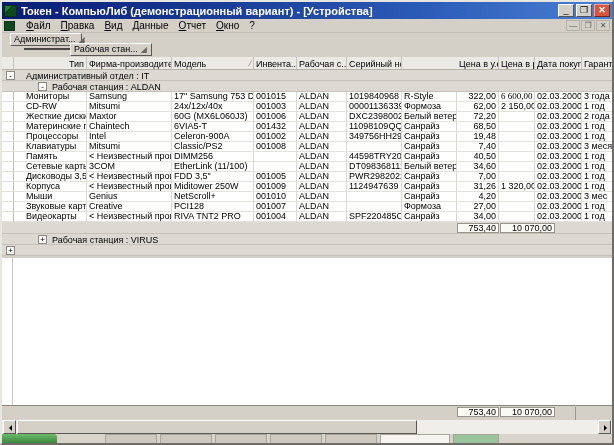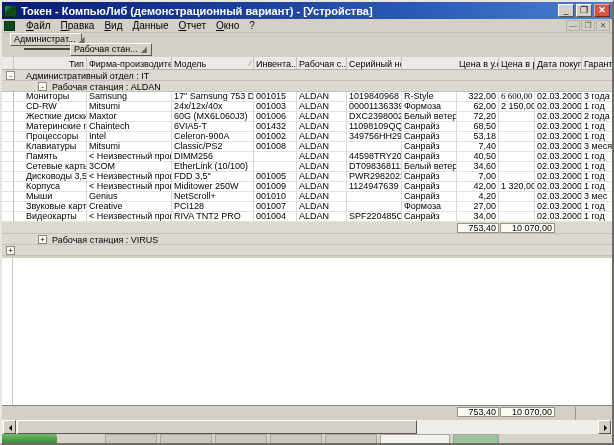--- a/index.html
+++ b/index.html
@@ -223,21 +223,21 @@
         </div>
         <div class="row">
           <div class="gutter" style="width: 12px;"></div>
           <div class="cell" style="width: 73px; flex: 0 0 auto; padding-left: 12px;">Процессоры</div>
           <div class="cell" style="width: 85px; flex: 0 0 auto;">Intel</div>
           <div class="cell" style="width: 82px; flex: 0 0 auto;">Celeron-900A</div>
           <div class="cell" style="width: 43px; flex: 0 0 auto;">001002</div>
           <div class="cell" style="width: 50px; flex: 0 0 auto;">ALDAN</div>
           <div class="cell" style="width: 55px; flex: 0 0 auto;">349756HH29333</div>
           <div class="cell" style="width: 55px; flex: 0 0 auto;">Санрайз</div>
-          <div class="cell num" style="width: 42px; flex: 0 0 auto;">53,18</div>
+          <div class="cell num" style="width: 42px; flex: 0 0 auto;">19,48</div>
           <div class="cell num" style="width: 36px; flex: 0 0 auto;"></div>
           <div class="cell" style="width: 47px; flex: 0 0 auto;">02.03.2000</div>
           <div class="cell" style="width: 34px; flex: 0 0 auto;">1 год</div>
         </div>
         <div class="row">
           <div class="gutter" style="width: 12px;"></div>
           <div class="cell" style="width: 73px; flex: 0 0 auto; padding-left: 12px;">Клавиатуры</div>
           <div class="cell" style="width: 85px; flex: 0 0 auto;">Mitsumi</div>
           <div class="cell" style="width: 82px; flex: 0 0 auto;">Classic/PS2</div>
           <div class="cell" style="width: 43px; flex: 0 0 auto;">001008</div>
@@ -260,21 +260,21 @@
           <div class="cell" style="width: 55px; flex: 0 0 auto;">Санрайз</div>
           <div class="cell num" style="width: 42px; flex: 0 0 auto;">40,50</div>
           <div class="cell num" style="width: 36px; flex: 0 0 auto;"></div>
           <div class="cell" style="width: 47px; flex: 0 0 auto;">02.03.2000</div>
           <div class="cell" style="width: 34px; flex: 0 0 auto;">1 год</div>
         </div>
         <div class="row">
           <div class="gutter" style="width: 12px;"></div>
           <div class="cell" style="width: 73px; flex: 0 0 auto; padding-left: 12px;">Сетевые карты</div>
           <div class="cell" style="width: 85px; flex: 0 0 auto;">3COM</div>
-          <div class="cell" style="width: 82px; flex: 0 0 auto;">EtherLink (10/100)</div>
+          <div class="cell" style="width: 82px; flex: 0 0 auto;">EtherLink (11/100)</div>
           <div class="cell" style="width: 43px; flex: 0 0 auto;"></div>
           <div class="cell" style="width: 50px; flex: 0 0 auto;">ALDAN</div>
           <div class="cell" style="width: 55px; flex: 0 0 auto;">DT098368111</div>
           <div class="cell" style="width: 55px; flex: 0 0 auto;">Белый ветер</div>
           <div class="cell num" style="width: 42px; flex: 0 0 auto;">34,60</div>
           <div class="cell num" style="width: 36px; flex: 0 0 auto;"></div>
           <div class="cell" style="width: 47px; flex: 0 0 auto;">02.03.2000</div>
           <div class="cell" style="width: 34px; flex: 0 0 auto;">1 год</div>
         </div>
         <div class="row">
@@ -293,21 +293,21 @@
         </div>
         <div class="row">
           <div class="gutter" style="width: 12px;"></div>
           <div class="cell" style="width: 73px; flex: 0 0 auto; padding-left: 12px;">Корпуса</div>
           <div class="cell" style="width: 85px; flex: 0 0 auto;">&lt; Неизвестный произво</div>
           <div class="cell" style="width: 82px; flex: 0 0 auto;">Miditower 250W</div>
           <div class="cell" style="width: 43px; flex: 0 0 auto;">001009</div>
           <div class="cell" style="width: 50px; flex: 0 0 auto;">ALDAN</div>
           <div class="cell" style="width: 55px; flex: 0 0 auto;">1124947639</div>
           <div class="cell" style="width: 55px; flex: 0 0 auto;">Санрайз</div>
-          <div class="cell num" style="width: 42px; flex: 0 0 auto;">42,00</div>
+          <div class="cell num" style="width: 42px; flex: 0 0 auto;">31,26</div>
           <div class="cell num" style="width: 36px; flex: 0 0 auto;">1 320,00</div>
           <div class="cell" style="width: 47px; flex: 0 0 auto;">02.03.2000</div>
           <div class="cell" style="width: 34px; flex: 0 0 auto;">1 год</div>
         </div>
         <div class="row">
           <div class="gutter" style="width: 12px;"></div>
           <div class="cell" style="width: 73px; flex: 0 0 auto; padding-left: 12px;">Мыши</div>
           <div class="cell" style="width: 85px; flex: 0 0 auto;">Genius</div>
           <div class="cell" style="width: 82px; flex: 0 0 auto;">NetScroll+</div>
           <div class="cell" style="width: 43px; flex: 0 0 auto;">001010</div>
_ _ _ _ _ _ _
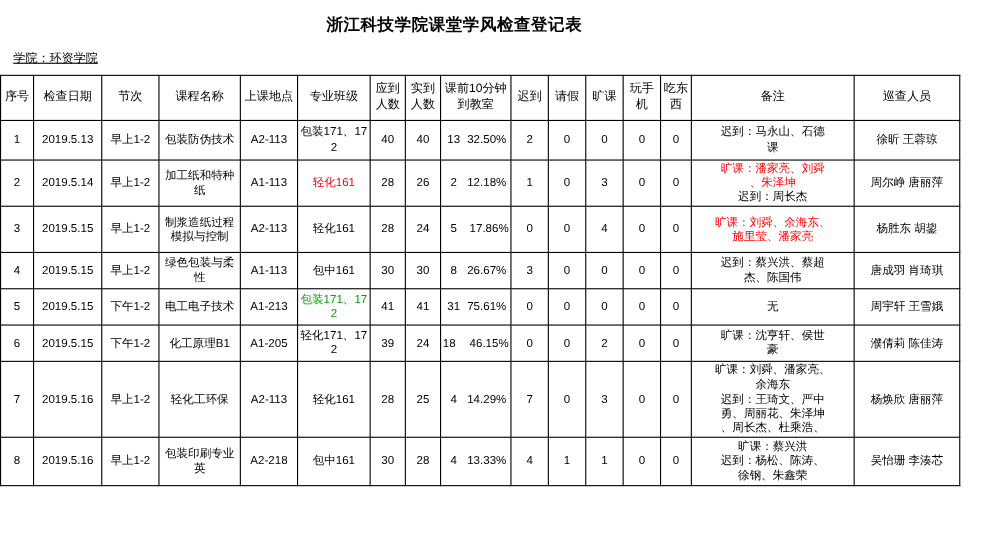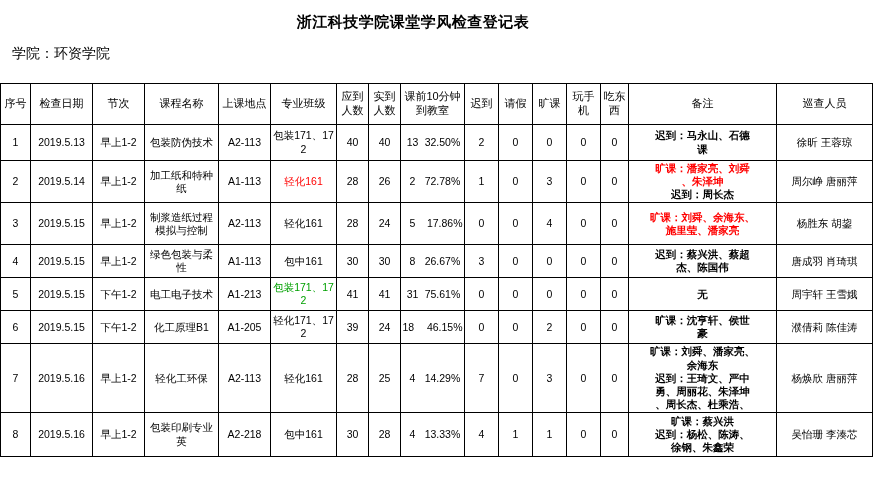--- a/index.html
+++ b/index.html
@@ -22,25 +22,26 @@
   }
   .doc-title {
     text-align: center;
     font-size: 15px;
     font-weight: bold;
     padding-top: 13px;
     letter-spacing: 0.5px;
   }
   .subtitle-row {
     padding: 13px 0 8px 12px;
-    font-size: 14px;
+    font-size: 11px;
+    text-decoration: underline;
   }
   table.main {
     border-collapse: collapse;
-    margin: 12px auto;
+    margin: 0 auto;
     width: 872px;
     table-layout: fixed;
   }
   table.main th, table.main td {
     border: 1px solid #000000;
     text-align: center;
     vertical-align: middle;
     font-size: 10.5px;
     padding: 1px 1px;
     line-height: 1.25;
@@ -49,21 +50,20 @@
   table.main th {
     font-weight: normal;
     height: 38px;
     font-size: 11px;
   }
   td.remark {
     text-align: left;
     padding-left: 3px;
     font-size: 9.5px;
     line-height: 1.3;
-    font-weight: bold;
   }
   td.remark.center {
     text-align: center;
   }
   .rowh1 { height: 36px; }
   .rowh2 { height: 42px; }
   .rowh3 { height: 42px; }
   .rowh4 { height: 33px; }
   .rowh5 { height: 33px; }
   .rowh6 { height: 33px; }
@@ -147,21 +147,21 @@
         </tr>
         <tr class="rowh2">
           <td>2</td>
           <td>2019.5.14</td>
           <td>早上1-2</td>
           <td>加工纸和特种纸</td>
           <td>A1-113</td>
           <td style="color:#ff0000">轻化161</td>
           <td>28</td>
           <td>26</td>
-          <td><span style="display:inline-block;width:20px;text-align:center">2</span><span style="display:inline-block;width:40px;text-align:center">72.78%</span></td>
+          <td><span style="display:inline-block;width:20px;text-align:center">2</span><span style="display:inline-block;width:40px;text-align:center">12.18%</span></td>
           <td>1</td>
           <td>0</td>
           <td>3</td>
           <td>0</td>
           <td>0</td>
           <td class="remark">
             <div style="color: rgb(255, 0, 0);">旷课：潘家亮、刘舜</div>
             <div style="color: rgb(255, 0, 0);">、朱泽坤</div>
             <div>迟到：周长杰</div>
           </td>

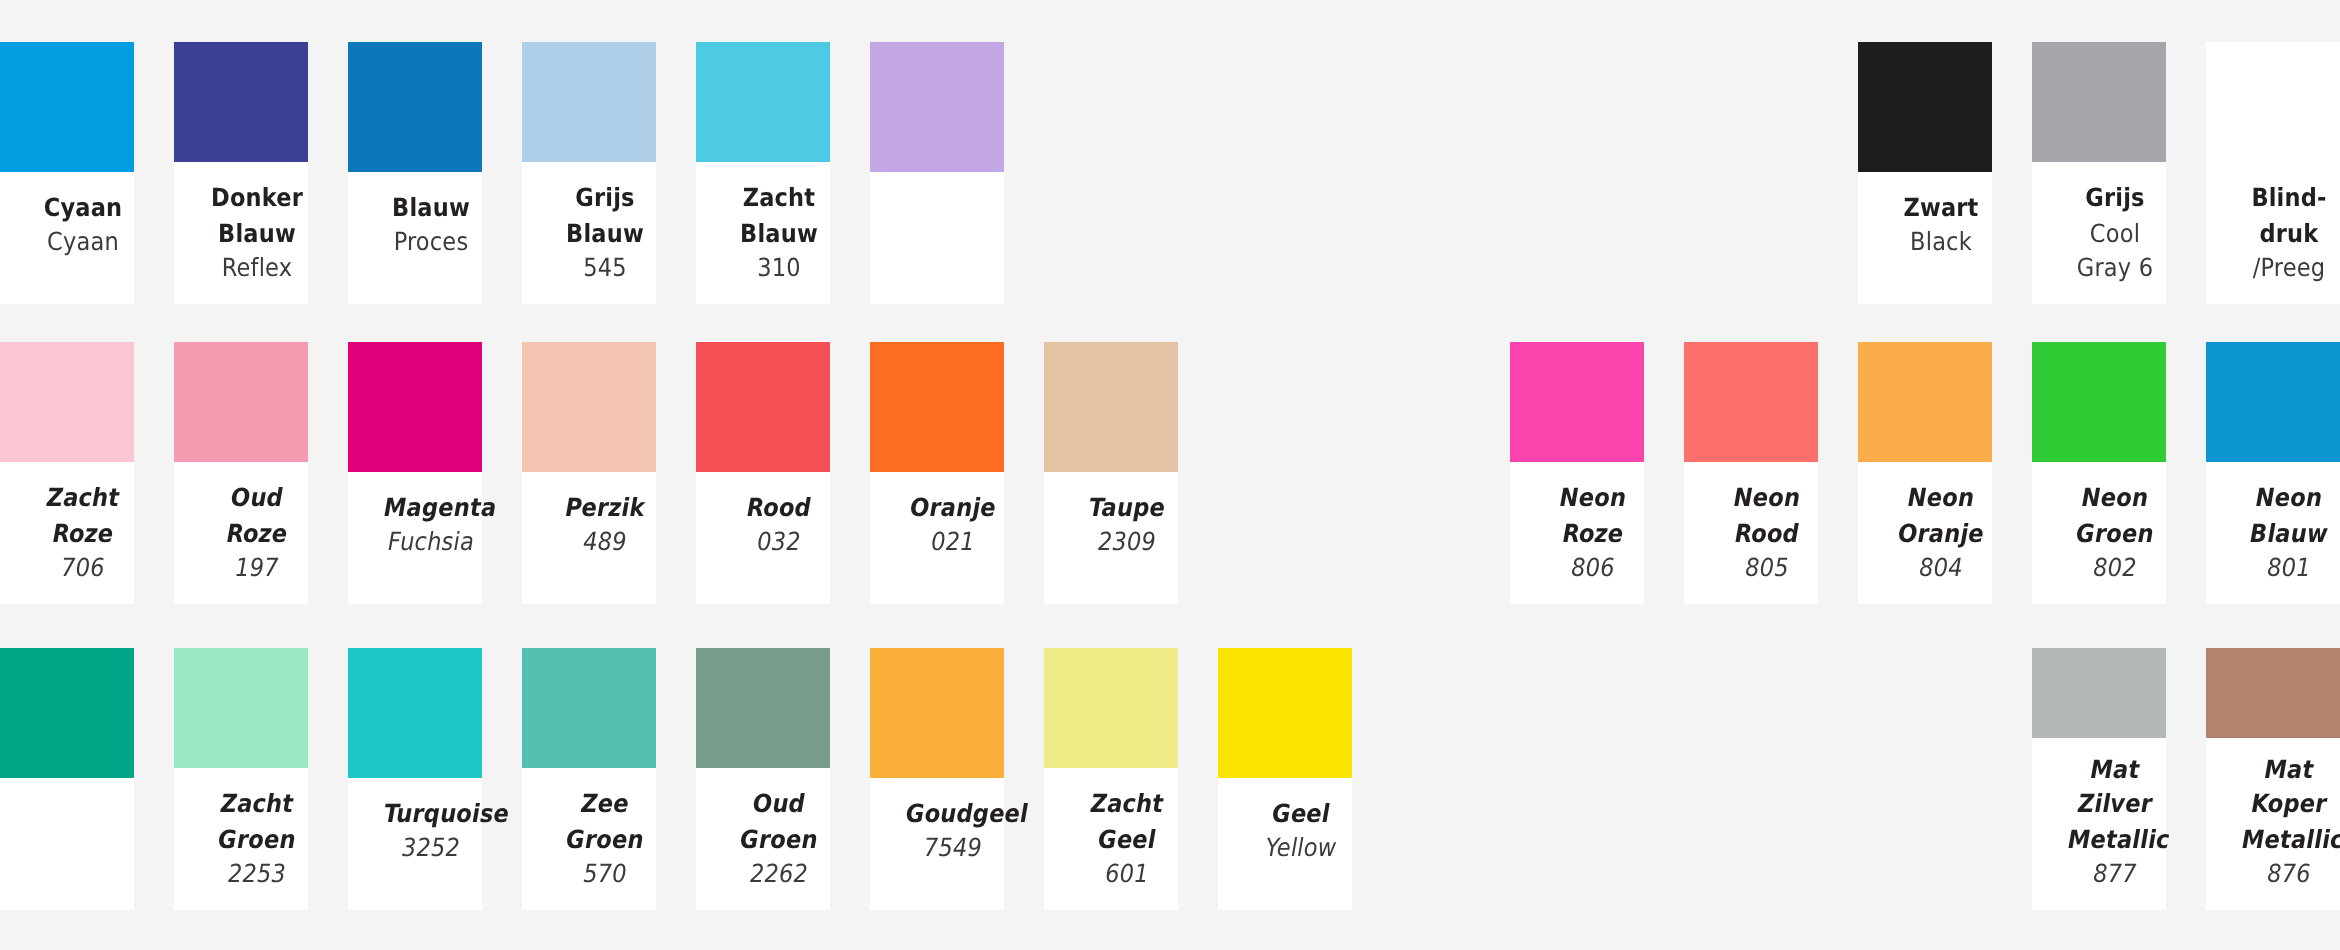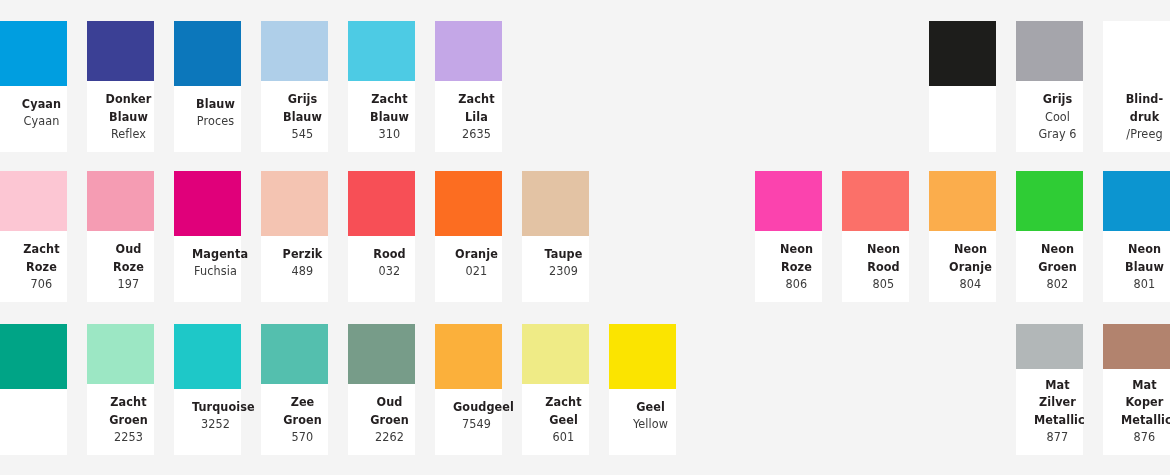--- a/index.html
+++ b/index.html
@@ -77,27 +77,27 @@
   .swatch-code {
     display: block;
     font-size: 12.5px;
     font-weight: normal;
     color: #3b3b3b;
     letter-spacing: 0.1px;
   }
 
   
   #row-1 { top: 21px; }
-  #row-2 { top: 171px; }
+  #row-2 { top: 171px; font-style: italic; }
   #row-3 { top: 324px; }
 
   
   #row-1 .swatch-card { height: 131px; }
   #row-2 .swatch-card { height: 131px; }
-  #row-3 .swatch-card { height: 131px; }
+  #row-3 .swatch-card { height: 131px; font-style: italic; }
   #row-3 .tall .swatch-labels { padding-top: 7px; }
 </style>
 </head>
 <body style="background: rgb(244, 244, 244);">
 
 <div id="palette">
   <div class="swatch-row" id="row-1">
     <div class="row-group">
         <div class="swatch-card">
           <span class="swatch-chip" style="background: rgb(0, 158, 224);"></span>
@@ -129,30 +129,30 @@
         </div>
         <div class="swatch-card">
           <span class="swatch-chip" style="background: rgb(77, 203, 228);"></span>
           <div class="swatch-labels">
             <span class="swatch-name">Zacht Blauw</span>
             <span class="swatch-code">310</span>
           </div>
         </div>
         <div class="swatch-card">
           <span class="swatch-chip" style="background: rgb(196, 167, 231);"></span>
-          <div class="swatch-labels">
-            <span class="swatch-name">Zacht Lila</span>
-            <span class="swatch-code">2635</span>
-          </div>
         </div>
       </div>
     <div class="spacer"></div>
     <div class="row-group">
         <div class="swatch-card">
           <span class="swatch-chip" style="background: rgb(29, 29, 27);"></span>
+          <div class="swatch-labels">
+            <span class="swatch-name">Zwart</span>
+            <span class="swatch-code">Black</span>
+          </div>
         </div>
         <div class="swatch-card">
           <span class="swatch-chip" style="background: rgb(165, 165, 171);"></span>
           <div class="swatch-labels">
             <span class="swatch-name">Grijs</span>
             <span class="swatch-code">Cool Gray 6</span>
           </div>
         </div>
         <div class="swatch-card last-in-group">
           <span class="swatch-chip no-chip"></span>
_ _ _ _ _ _ _
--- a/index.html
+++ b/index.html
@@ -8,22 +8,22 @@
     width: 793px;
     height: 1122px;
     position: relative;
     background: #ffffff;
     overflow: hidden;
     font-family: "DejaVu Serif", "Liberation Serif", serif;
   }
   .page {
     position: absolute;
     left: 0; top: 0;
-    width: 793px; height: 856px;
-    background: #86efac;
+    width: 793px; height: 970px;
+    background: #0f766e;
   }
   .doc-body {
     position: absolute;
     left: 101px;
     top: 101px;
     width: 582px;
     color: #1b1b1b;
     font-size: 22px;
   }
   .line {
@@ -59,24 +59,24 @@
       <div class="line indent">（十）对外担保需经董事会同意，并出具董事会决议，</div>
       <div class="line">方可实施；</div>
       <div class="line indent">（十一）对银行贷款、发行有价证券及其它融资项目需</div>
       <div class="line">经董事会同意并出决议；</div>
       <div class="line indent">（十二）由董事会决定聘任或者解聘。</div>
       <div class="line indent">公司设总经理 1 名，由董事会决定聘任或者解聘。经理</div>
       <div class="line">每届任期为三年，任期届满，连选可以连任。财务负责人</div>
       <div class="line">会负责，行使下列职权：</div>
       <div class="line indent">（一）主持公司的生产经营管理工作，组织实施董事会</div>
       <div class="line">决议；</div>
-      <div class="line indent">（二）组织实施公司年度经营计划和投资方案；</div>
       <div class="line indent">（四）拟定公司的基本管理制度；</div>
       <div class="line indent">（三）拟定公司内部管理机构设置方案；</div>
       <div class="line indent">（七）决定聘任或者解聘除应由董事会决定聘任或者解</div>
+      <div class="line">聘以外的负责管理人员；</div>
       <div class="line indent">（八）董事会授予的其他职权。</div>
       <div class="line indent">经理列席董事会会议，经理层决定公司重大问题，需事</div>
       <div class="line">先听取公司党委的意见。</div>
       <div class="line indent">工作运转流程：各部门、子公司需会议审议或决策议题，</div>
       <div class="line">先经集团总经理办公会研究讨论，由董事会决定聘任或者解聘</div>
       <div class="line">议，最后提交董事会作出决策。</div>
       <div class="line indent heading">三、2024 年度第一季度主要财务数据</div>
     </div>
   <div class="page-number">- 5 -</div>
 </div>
_ _ _ _ _ _ _
• [YOUR TASK] Isolate each line of the listing above that includes "background". Copy it.

• [ANSWER SECTION]
 <body style="background: rgb(244, 244, 244);">
           <span class="swatch-chip" style="background: rgb(0, 158, 224);"></span>
           <span class="swatch-chip" style="background: rgb(77, 203, 228);"></span>
           <span class="swatch-chip" style="background: rgb(196, 167, 231);"></span>
           <span class="swatch-chip" style="background: rgb(29, 29, 27);"></span>
           <span class="swatch-chip" style="background: rgb(165, 165, 171);"></span>
     background: #ffffff;
-    background: #86efac;
+    background: #0f766e;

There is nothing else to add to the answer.